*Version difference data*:
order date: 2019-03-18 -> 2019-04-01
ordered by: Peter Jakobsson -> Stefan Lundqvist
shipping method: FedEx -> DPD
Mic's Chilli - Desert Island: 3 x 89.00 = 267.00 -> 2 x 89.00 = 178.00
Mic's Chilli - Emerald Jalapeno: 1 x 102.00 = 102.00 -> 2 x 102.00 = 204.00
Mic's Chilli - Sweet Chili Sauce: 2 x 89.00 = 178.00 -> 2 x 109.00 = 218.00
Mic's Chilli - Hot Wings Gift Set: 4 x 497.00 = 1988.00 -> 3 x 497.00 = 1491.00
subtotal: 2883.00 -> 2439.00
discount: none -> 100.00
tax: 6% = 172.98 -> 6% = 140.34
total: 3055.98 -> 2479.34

==

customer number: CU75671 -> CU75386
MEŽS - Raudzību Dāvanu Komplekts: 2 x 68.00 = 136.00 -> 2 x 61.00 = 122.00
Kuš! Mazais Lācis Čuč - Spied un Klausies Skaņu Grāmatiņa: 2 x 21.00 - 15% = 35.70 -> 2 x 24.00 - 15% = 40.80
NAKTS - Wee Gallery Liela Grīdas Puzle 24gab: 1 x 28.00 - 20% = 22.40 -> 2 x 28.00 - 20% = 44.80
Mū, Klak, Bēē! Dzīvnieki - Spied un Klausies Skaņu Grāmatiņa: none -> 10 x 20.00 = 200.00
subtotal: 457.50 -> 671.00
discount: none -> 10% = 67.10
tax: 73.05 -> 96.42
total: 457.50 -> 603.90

==

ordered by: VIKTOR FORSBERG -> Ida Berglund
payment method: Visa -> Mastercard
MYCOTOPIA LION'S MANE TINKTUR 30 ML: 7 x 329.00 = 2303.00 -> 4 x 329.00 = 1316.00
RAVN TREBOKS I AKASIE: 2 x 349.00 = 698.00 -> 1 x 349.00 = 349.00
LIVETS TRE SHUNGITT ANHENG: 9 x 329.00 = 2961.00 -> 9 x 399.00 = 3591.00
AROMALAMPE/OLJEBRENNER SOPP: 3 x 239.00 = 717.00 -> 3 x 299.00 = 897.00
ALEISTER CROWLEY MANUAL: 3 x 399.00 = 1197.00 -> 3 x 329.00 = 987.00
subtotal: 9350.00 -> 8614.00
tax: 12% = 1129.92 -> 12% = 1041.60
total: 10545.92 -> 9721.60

*Task*:
Run a filter over the data above and keep each line that contains the word "none".

*Response below*:
discount: none -> 100.00
Mū, Klak, Bēē! Dzīvnieki - Spied un Klausies Skaņu Grāmatiņa: none -> 10 x 20.00 = 200.00
discount: none -> 10% = 67.10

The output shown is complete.